* Assignment *
Which lines run from the one containing "GroundWork 36 in." through the end of the material? Reproduce them exactly.

* Extracted data *

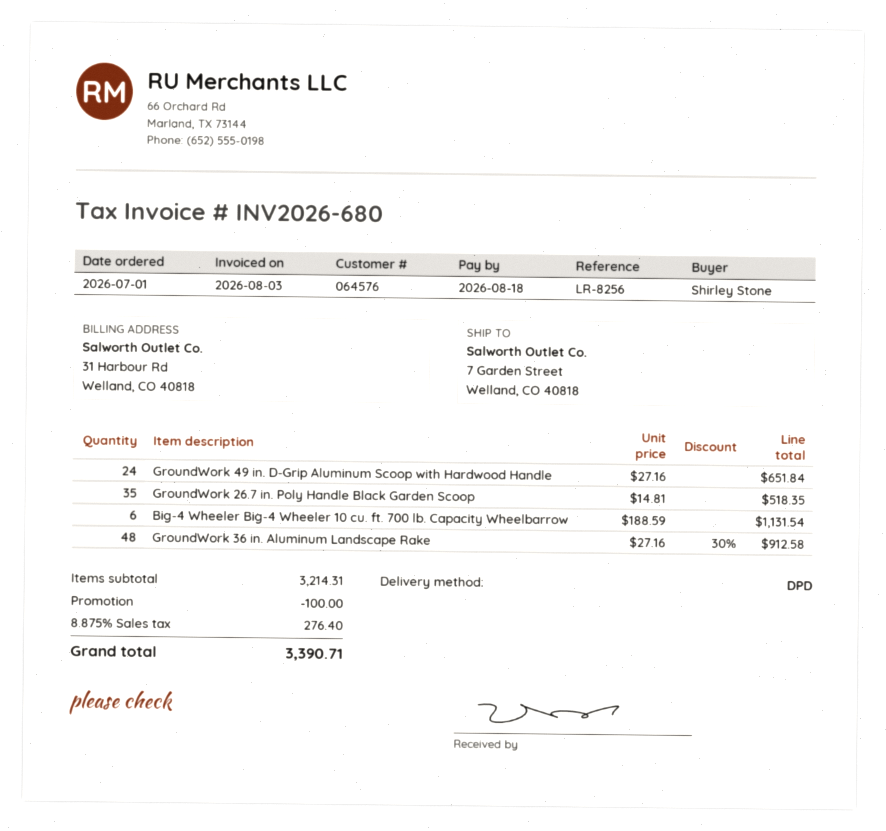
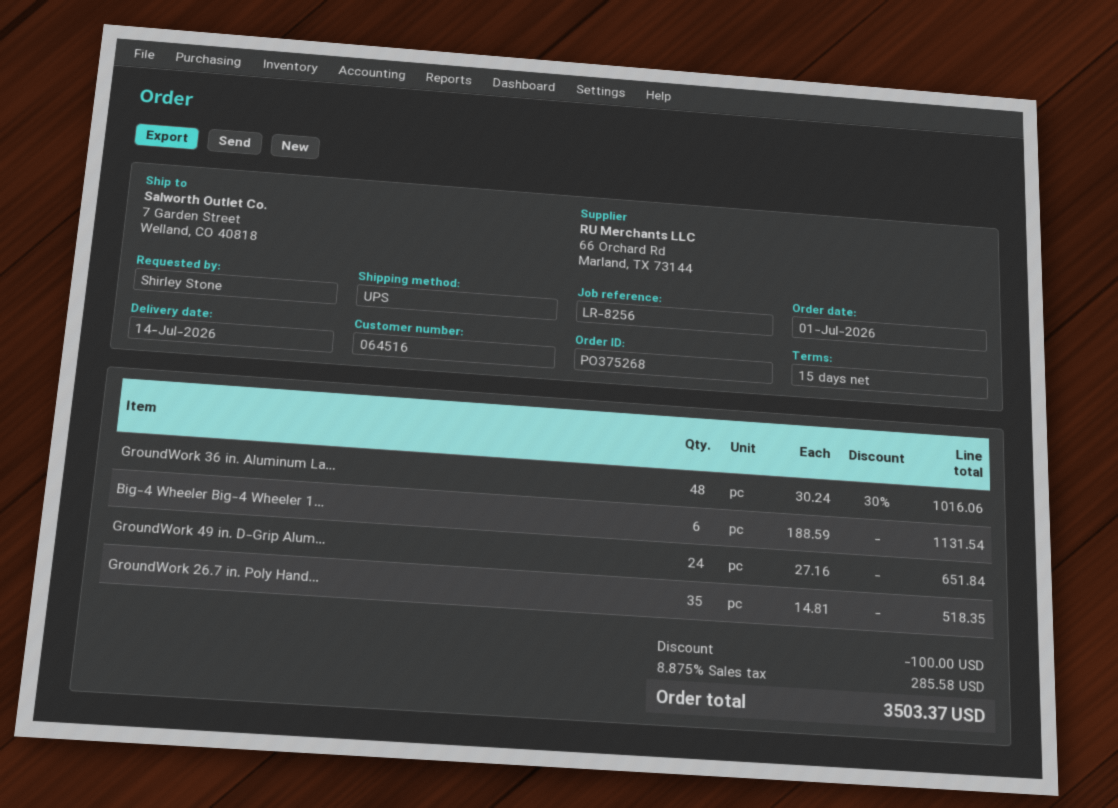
customer number: 064576 -> 064516
shipping method: DPD -> UPS
GroundWork 36 in. Aluminum Landscape Rake: 48 x 27.16 - 30% = 912.58 -> 48 x 30.24 - 30% = 1016.06
tax: 8.875% = 276.40 -> 8.875% = 285.58
total: 3390.71 -> 3503.37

* Task result *
GroundWork 36 in. Aluminum Landscape Rake: 48 x 27.16 - 30% = 912.58 -> 48 x 30.24 - 30% = 1016.06
tax: 8.875% = 276.40 -> 8.875% = 285.58
total: 3390.71 -> 3503.37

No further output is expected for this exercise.